La movilización social –en favor y en contra– que había provocado la iniciativa del kirchnerismo era impresionante. Todos sentían la obligación de sentar postura en torno a ese debate. La clase política salteña dejo ver en ese proceso su rostro más retrógrado.
La historia indica que la Cámara de Diputados de la Nación dio media sanción al proyecto de Ley de Matrimonio Igualitario el 5 de mayo de 2010. Durante la jornada, todos los salteños votaron en contra: Fernando Yarade, José Vilariño, Alfredo Olmedo, Marcelo López Arias, Mónica Torfe, Beatriz Daher y Walter Wayar.
El 15 de julio de ese año fue el turno de la Cámara de Senadores, que aprobó el proyecto y lo convirtió en ley. En aquella sesión de más de catorce horas los salteños también se opusieron. Fueron Agustín Pérez Alsina y Sonia Escudero. El restante, Juan Carlos Romero, no votó en contra pero tampoco apoyó, ya que estuvo ausente.

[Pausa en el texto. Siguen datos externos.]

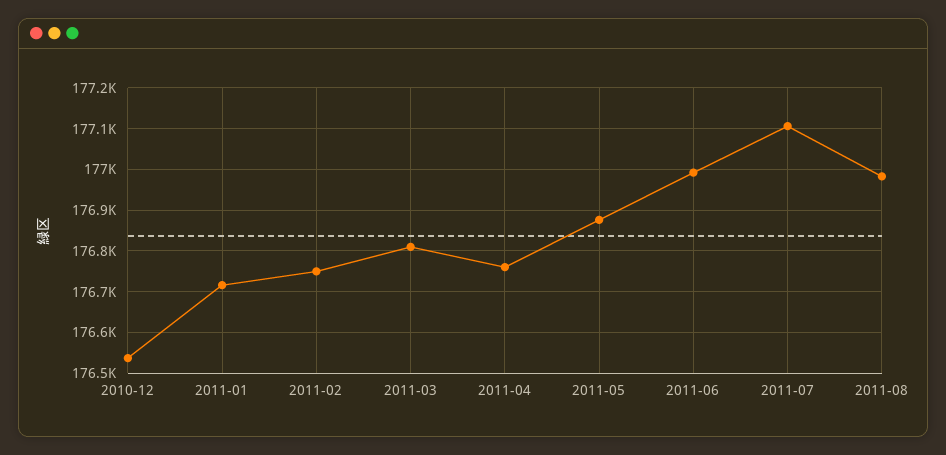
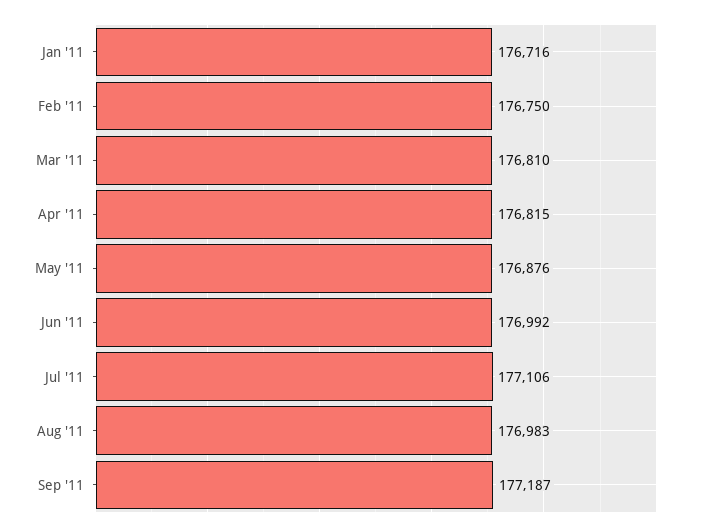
2010-12: 176540 -> none
2011-04: 176760 -> 176815
Sep '11: none -> 177187

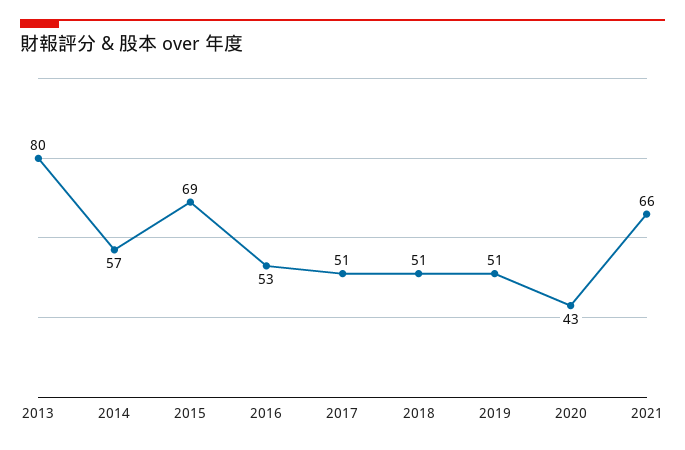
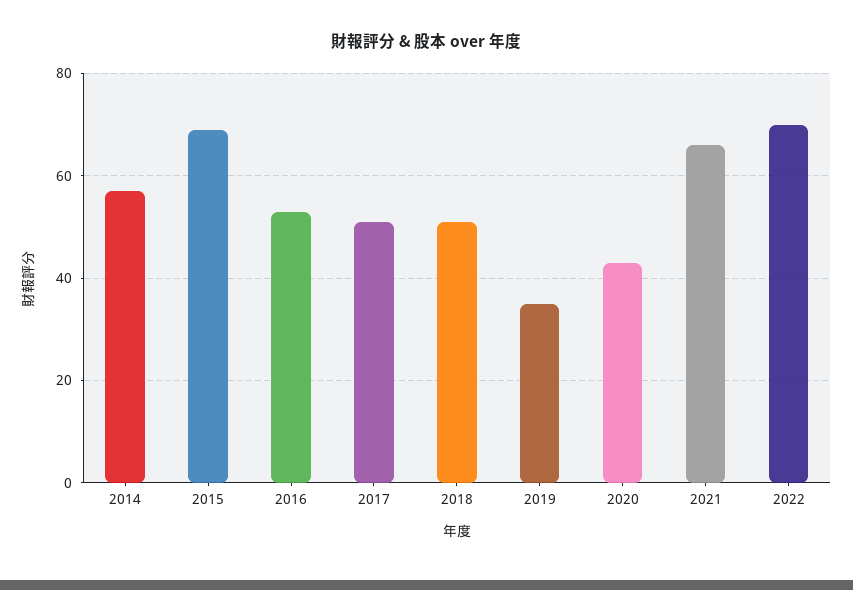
2013: 80 -> none
2019: 51 -> 35
2022: none -> 70

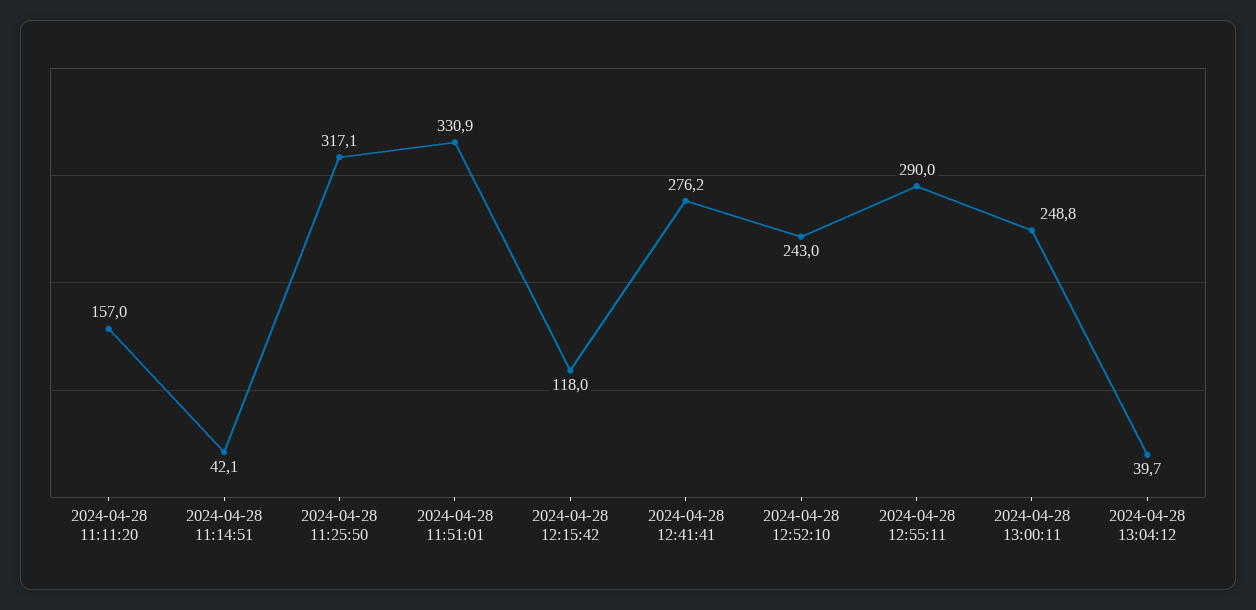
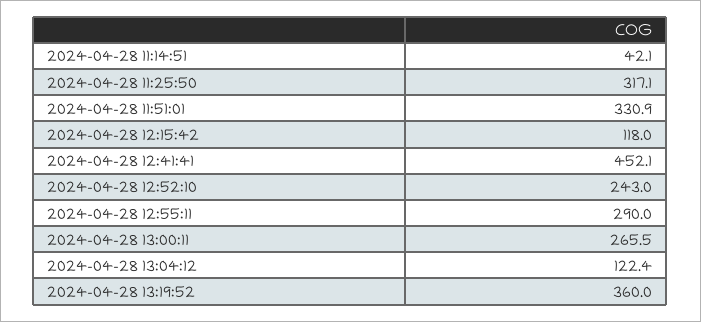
2024-04-28 11:11:20: 157 -> none
2024-04-28 12:41:41: 276.2 -> 452.1
2024-04-28 13:00:11: 248.8 -> 265.5
2024-04-28 13:04:12: 39.7 -> 122.4
2024-04-28 13:19:52: none -> 360

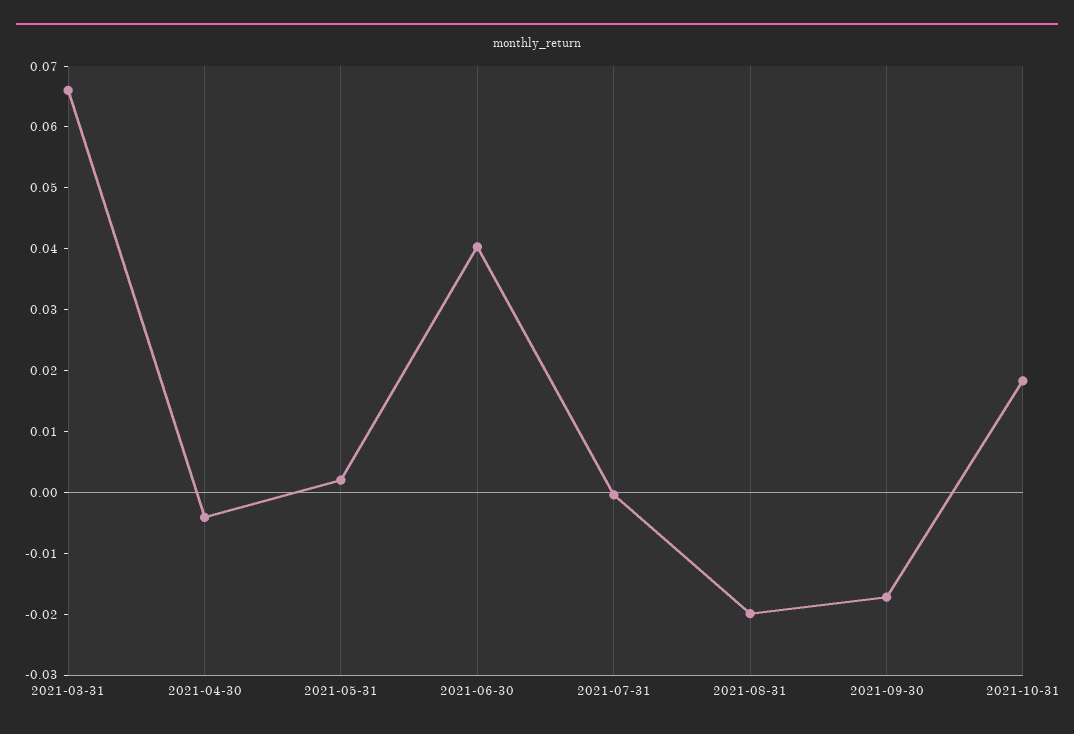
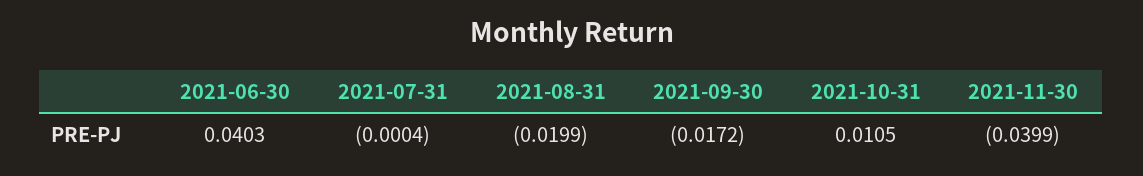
2021-03-31: 0.066 -> none
2021-04-30: -0.004 -> none
2021-05-31: 0.002 -> none
2021-10-31: 0.018 -> 0.0105
2021-11-30: none -> -0.0399

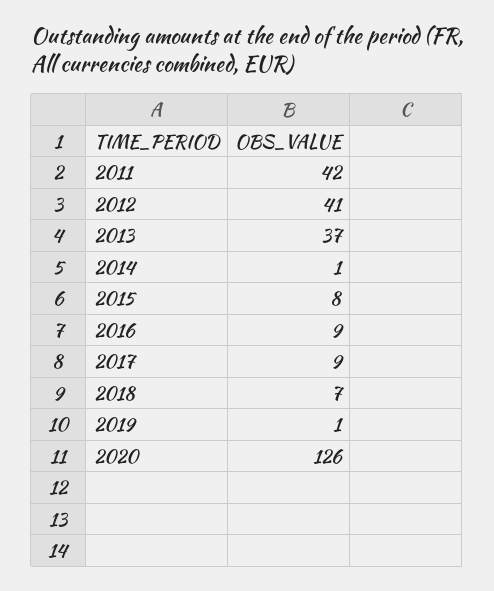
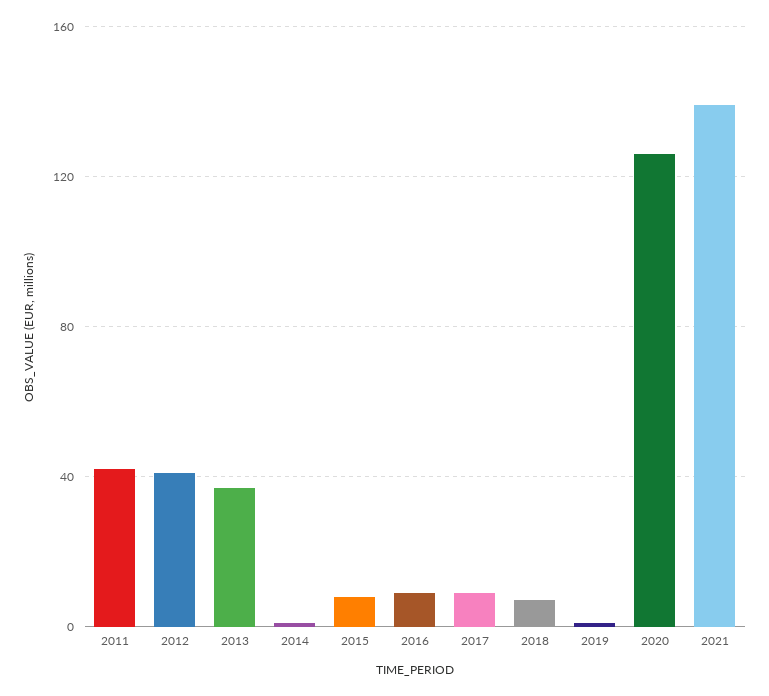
2021: none -> 140

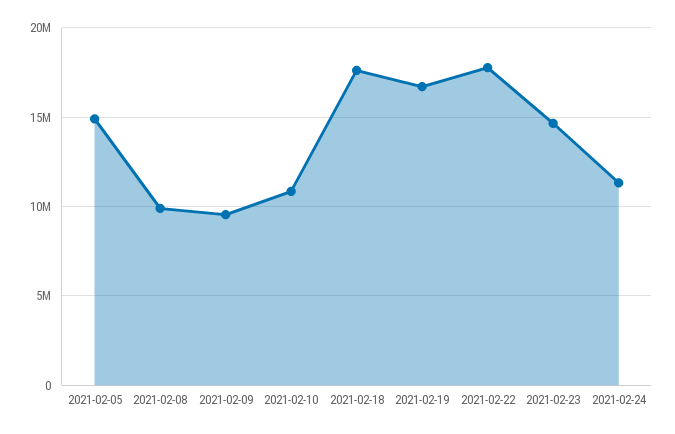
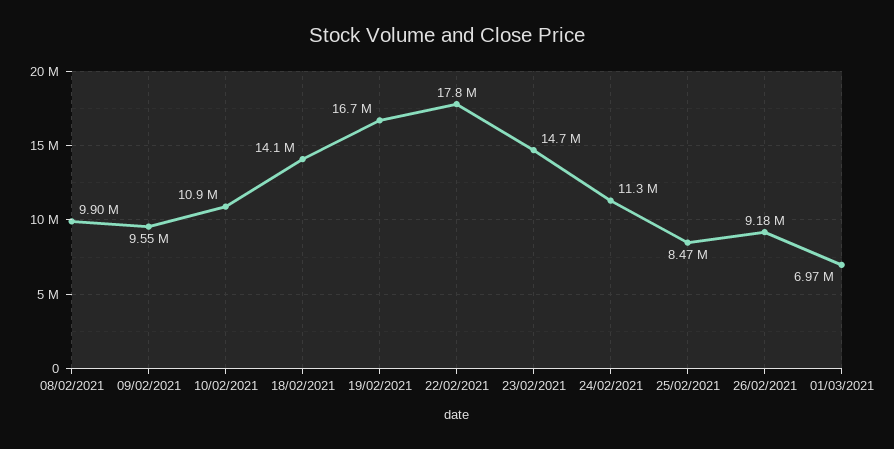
2021-02-05: 15000000 -> none
2021-02-18: 17500000 -> 14100000
25/02/2021: none -> 8470000
26/02/2021: none -> 9180000
01/03/2021: none -> 6970000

Los registros televisivos permiten ver cómo Alfredo Olmedo (diputado nacional por entonces) y Sonia Escudero (senadora nacional) sintetizaban en algún modo la postura de todos los representantes salteños en el parlamento nacional. Para el primero la sanción de la ley daba cuenta de que nuestro país era “la vanguardia del desorden”; para la senadora Escudero la sanción de la ley era “un retroceso para las mujeres”. Fue en el programa Caiga Quien Caiga.